Every line from the opening of the records to the line with "For JSDocs of" should be restated exactly, with both ends included and the pictures left out.

--- RECORDS SUPPLIED Enclosed Below ---

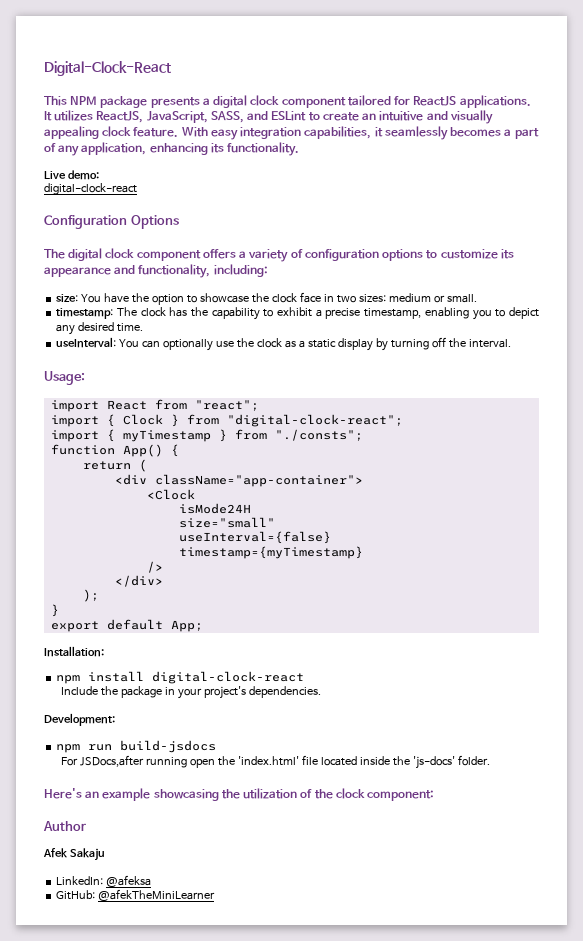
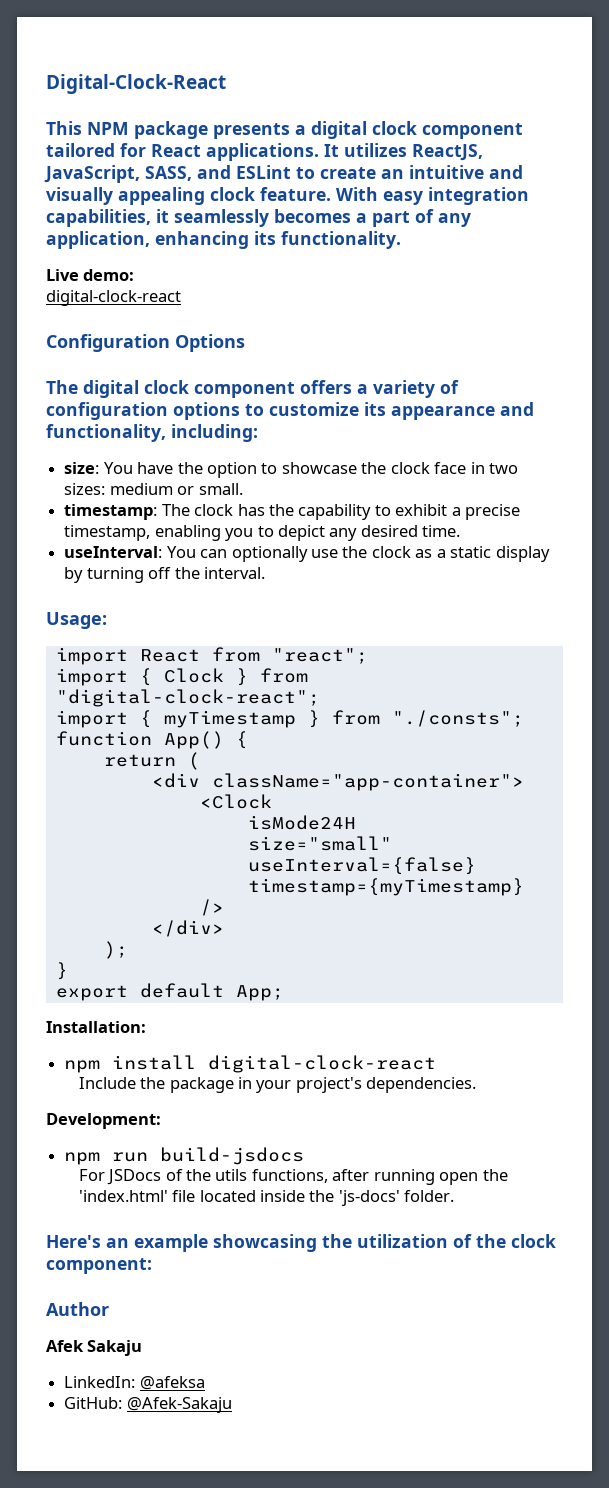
- This NPM package presents a digital clock component tailored for ReactJS applications.
+ This NPM package presents a digital clock component tailored for React applications.
- For JSDocs,after running open the 'index.html' file located inside the 'js-docs' folder.
+ For JSDocs of the utils functions, after running open the 'index.html' file located inside the 'js-docs' folder.
- GitHub: @afekTheMiniLearner
+ GitHub: @Afek-Sakaju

--- End of Enclosed RECORDS SUPPLIED ---

- RESULT OF THIS EXERCISE -
- This NPM package presents a digital clock component tailored for ReactJS applications.
+ This NPM package presents a digital clock component tailored for React applications.
- For JSDocs,after running open the 'index.html' file located inside the 'js-docs' folder.
+ For JSDocs of the utils functions, after running open the 'index.html' file located inside the 'js-docs' folder.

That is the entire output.